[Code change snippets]

=== Section Start ===

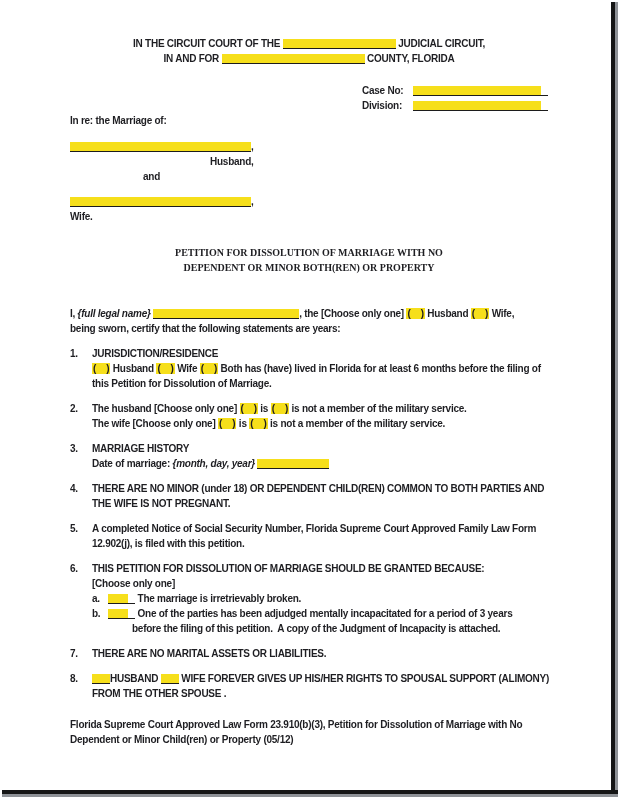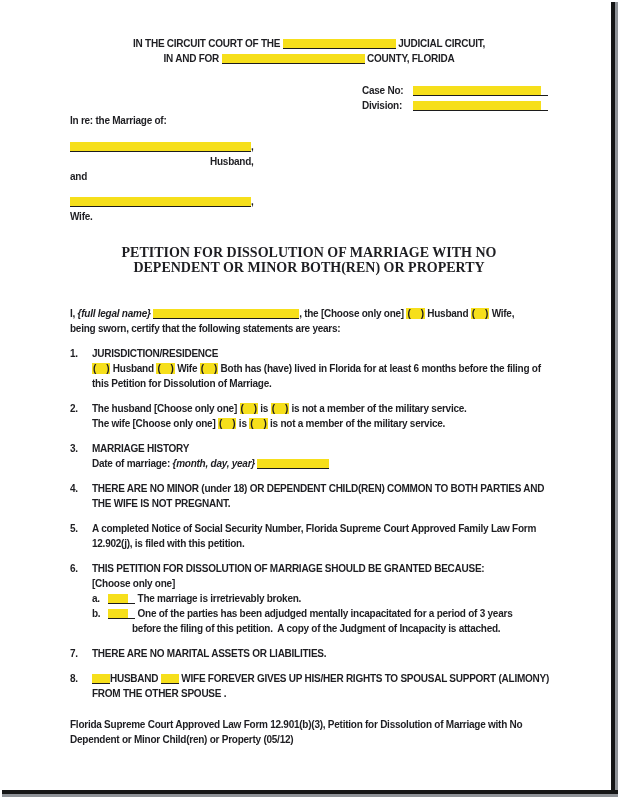--- a/index.html
+++ b/index.html
@@ -34,25 +34,25 @@
     background:linear-gradient(var(--hl,#F6DF1B),var(--hl,#F6DF1B)) left top no-repeat;
     background-size:calc(100% - 7px) 100%;
   }
   .hl{background:var(--hl,#F6DF1B);padding:0 1px;}
   .w-jud{width:113px;}  .w-county{width:143px;}
   .w-case{width:135px;} .w-party{width:181px;}
   .w-name{width:146px;} .w-date{width:72px;}
   .w-ab{width:27px;}    .w-8{width:18px;}
   .case-block{margin-left:292px;margin-top:17px;}
   .case-lbl{display:inline-block;width:48px;}
-  .ml140{margin-left:140px;} .ml73{} .ml160{}
+  .ml140{margin-left:140px;} .ml73{margin-left:73px;} .ml160{}
   .mt11{margin-top:11px;} .mt10{margin-top:10px;} .mt21{margin-top:21px;} .mt19{margin-top:31px;}
   .title{
     font-family:"Liberation Serif",serif;
-    font-size:14px;letter-spacing:0;
+    font-size:10px;letter-spacing:0;
     text-align:center;line-height:15px;
   }
   .item{display:flex;margin-top:10px;}
   .item .num{width:22px;flex:none;}
   .item .ibody{flex:1;}
   .sub-lbl{display:inline-block;width:16px;}
   .cont{padding-left:40px;}
   .footer{margin-top:16px;}
 </style>
 </head>
@@ -148,20 +148,20 @@
 
     <div class="item">
       <span class="num">8.</span>
       <div class="ibody">
         <div class="line"><span class="blank w-8"></span><span>HUSBAND</span> <span class="blank w-8"></span> <span>WIFE FOREVER GIVES UP HIS/HER RIGHTS TO SPOUSAL SUPPORT (ALIMONY)</span></div>
         <div class="line">FROM THE OTHER SPOUSE .</div>
       </div>
     </div>
 
     <div class="footer">
-      <div class="line">Florida Supreme Court Approved Law Form 12.901(b)(3), Petition for Dissolution of Marriage with No</div>
+      <div class="line">Florida Supreme Court Approved Law Form 23.910(b)(3), Petition for Dissolution of Marriage with No</div>
       <div class="line">Dependent or Minor Child(ren) or Property (05/12)</div>
     </div>
 
   </div>
   <div class="edge-right"></div>
   <div class="edge-bottom"></div>
 </div>
 
 </body></html>

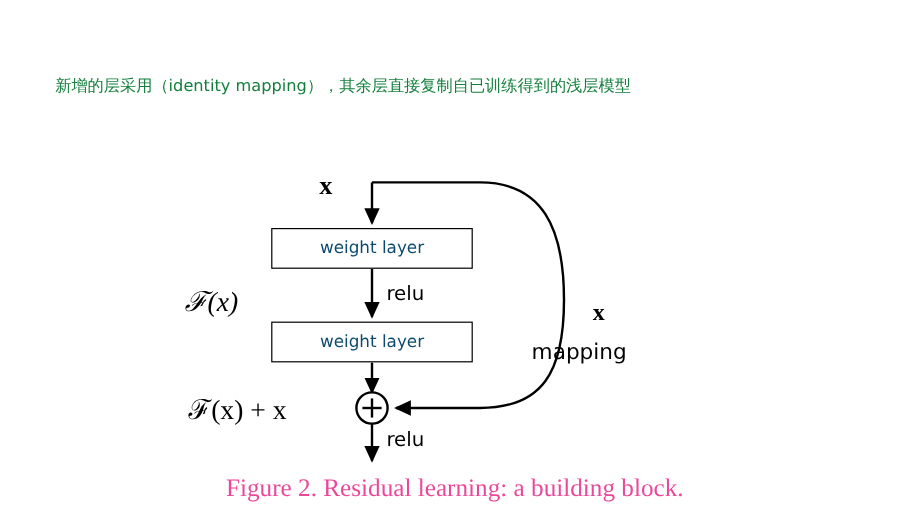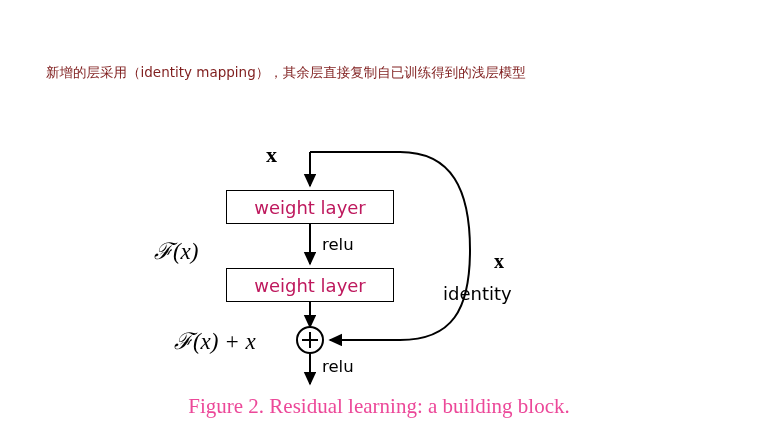--- a/index.html
+++ b/index.html
@@ -10,21 +10,21 @@
   #page {
     position: relative;
     width: 758px;
     height: 436px;
     background: #ffffff;
     overflow: hidden;
     font-family: "Liberation Serif", serif;
   }
   .annot {
     position: absolute;
-    color: #7f1d1d;
+    color: #15803d;
     font-family: "DejaVu Sans", sans-serif;
     font-size: 13px;
     line-height: 20px;
     white-space: pre-line;
   }
   #annot-top {
     left: 46px;
     top: 62px;
     font-size: 13.5px;
   }
@@ -36,22 +36,22 @@
   }
   .box {
     position: absolute;
     box-sizing: border-box;
     border: 1.6px solid #000000;
     background: #ffffff;
     display: flex;
     align-items: center;
     justify-content: center;
     font-family: "DejaVu Sans", sans-serif;
-    font-size: 18px;
-    color: #be185d;
+    font-size: 14px;
+    color: #0c4a6e;
     text-align: center;
   }
   #box-weight-1 {
     left: 226px;
     top: 190px;
     width: 168px;
     height: 34px;
   }
   #box-weight-2 {
     left: 226px;
@@ -71,24 +71,23 @@
     font-size: 22px;
     font-weight: bold;
   }
   #label-fx {
     left: 154px;
     top: 234px;
     font-size: 23px;
     font-style: italic;
   }
   #label-fx-plus-x {
-    left: 174px;
+    left: 157px;
     top: 324px;
     font-size: 23px;
-    font-style: italic;
     text-align: center;
   }
   #label-relu-1 {
     left: 322px;
     top: 235px;
     font-size: 16.5px;
     font-family: "DejaVu Sans", sans-serif;
   }
   #label-relu-2 {
     left: 322px;
@@ -158,17 +157,17 @@
 
   <div class="box" id="box-weight-1">weight layer</div>
   <div class="box" id="box-weight-2">weight layer</div>
 
   <div class="math" id="label-x-top">x</div>
   <div class="math" id="label-fx">ℱ(x)</div>
   <div class="math" id="label-fx-plus-x">ℱ(x) + x</div>
   <div class="math" id="label-relu-1">relu</div>
   <div class="math" id="label-relu-2">relu</div>
   <div class="math" id="label-x-right">x</div>
-  <div class="math" id="label-identity">identity</div>
+  <div class="math" id="label-identity">mapping</div>
 
   <div id="caption">Figure 2. Residual learning: a building block.</div>
 
 </div>
 
 </body></html>

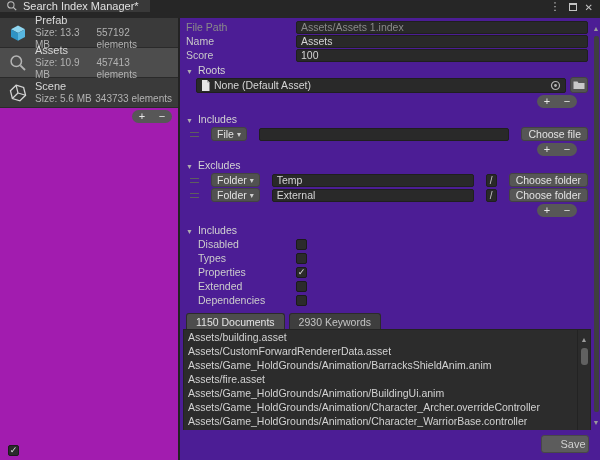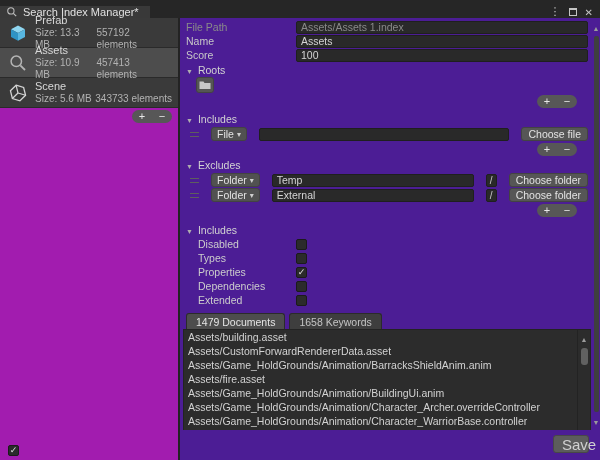--- a/index.html
+++ b/index.html
@@ -5,21 +5,21 @@
   * { box-sizing: border-box; }
   html,body { margin:0; padding:0; }
   body {
     width:600px; height:460px; overflow:hidden; position:relative;
     background:#383838; color:#cfcfcf;
     font-family:"Liberation Sans", sans-serif; font-size:11px;
     user-select:none;
   }
 
   
-  .topbar { position:absolute; top:0; left:0; right:0; height:18px; background:#262626; display:flex; align-items:flex-end; }
+  .topbar { position:absolute; top:0; left:0; right:0; height:18px; background:#262626; display:flex; align-items:flex-start; }
   .doc-tab { display:flex; align-items:center; gap:5px; background:#393939; padding:0 11px 0 6px; color:#e0e0e0; }
   .tab-search-glyph { width:12px; height:12px; }
   .win-controls { margin-left:auto; display:flex; align-items:center; gap:8px; padding-right:7px; color:#c4c4c4; }
   .icon-menu::after { content:"⋮"; font-size:11px; }
   .icon-max { width:8px; height:8px; border:1px solid #c4c4c4; border-top-width:2px; display:inline-block; }
   .icon-close::after { content:"✕"; font-size:10px; }
 
   
   .sidebar { position:absolute; top:18px; left:0; width:180px; bottom:0; background:#a21caf; border-right:2px solid #232323; }
   .idx-row { height:30px; background:#3a3a3a; border-bottom:1px solid #2a2a2a; display:flex; align-items:center; padding:0 6px; }
@@ -87,22 +87,22 @@
   .dscroll .arr-up { margin-top:2px; }
   .dthumb { width:7px; height:17px; border-radius:3px; background:#616161; margin-top:4px; }
   .dscroll .arr-down { margin-top:auto; margin-bottom:2px; }
 
   .vscroll { position:absolute; top:0; right:0; width:8px; bottom:30px; display:flex; flex-direction:column; align-items:center; }
   .vscroll .arr-up { margin-top:3px; }
   .vthumb { width:5px; flex:1; margin:3px 0; border-radius:2px; background:#3f3f3f; }
   .vscroll .arr-down { margin-bottom:3px; }
 
   .mfooter { position:absolute; bottom:0; left:0; right:0; height:30px; display:flex; justify-content:flex-end; align-items:flex-start; padding:5px 11px 0 0; }
-  .save-btn { width:36px; height:18px; background:#5c5c5c; border:1px solid #484848; border-radius:3px;
-              color:#d0d0d0; font-size:15px; display:flex; align-items:center; justify-content:center;padding-left:16px; }
+  .save-btn { width:48px; height:18px; background:#5c5c5c; border:1px solid #484848; border-radius:3px;
+              color:#d0d0d0; font-size:11px; display:flex; align-items:center; justify-content:center;padding-left:16px; }
 </style>
 </head>
 <body>
 
 <div class="topbar">
   <div class="doc-tab">
     <svg class="tab-search-glyph" viewBox="0 0 16 16">
       <circle cx="6.5" cy="6.5" r="4.2" fill="none" stroke="#bdbdbd" stroke-width="1.4"></circle>
       <line x1="9.8" y1="9.8" x2="13.6" y2="13.6" stroke="#bdbdbd" stroke-width="1.6"></line>
     </svg>
@@ -197,20 +197,31 @@
       <span class="plabel">Score</span>
       <input class="tfield" value="100" style="">
     </div>
 
     <div class="foldout">
       <span class="tri"></span>
       <span>Roots</span>
     </div>
 
     <div class="objrow">
+      <span class="objfield">
+        <svg width="9" height="11" viewBox="0 0 9 11">
+          <path d="M1 0 h5 l2.5 2.5 V11 H1 Z" fill="#e6e6e6"></path>
+          <path d="M6 0 l2.5 2.5 H6 Z" fill="#aaaaaa"></path>
+        </svg>
+        <span class="objtext">None (Default Asset)</span>
+        <svg width="11" height="11" viewBox="0 0 11 11">
+          <circle cx="5.5" cy="5.5" r="4" fill="none" stroke="#b5b5b5" stroke-width="1.2"></circle>
+          <circle cx="5.5" cy="5.5" r="1.4" fill="#b5b5b5"></circle>
+        </svg>
+      </span>
       <span class="folder-btn">
         <svg width="12" height="10" viewBox="0 0 12 10">
           <path d="M0.5 1.5 h4 l1 1.5 h6 v6 h-11 Z" fill="#c9c9c9"></path>
         </svg>
       </span>
     </div>
 
     <div class="pillrow">
       <span class="pill">
         <span>+</span>
@@ -282,31 +293,31 @@
     </div>
     <div class="optrow">
       <span class="optlabel">Types</span>
       <span class="checkbox" data-checked="false"></span>
     </div>
     <div class="optrow">
       <span class="optlabel">Properties</span>
       <span class="checkbox" data-checked="true"></span>
     </div>
     <div class="optrow">
+      <span class="optlabel">Extended</span>
+      <span class="checkbox" data-checked="false"></span>
+    </div>
+    <div class="optrow">
       <span class="optlabel">Dependencies</span>
       <span class="checkbox" data-checked="false"></span>
     </div>
-    <div class="optrow">
-      <span class="optlabel">Extended</span>
-      <span class="checkbox" data-checked="false"></span>
-    </div>
 
     <div class="tabsrow">
-      <span class="rtab" data-active="true">1479 Documents</span>
-      <span class="rtab" data-active="false">1658 Keywords</span>
+      <span class="rtab" data-active="true">1150 Documents</span>
+      <span class="rtab" data-active="false">2930 Keywords</span>
     </div>
 
     <div class="doclist">
       <div class="docrows">
         <div class="docrow">Assets/building.asset</div>
         <div class="docrow">Assets/CustomForwardRendererData.asset</div>
         <div class="docrow">Assets/Game_HoldGrounds/Animation/BarracksShieldAnim.anim</div>
         <div class="docrow">Assets/fire.asset</div>
         <div class="docrow">Assets/Game_HoldGrounds/Animation/BuildingUi.anim</div>
         <div class="docrow">Assets/Game_HoldGrounds/Animation/Character_Archer.overrideController</div>

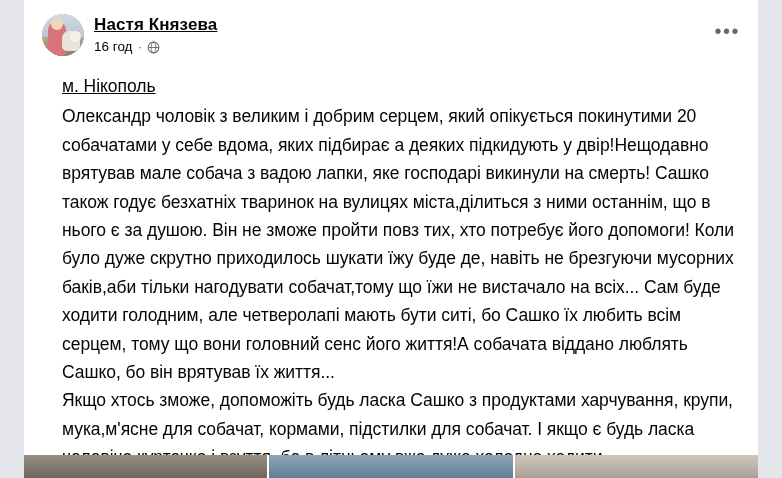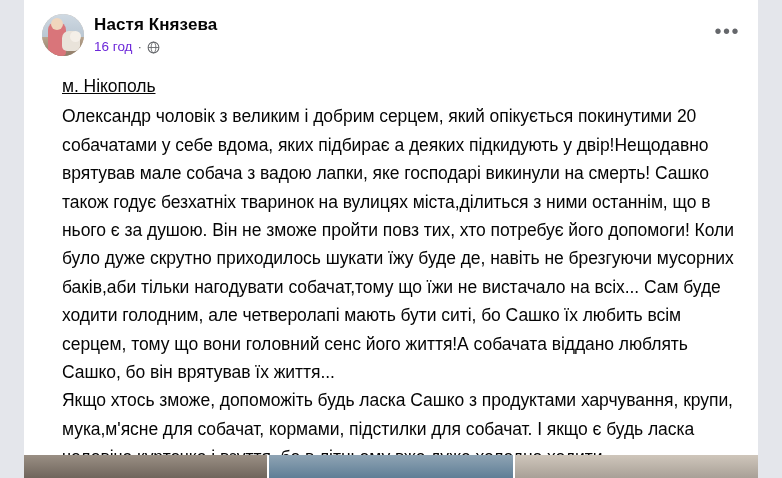--- a/index.html
+++ b/index.html
@@ -81,30 +81,31 @@
   .header-text {
     margin-left: 10px;
     padding-top: 1px;
   }
   .author-name {
     font-size: 17px;
     font-weight: bold;
     color: #050505;
     line-height: 20px;
     letter-spacing: .1px;
+    text-decoration: underline;
   }
   .meta-row {
     display: flex;
     align-items: center;
     margin-top: 4px;
     color: #65676b;
     font-size: 13.5px;
   }
   .meta-time {
-    color: #6d28d9;
+    color: #000000;
   }
   .meta-dot {
     margin: 0 5px;
     color: #65676b;
     font-size: 13.5px;
   }
   .globe-icon {
     display: inline-block;
     width: 13px;
     height: 13px;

=== Section End ===

Go through the entries. Report every line that contains the word "spacing".

-    font-size:14px;letter-spacing:0;
+    font-size:10px;letter-spacing:0;
     letter-spacing: .1px;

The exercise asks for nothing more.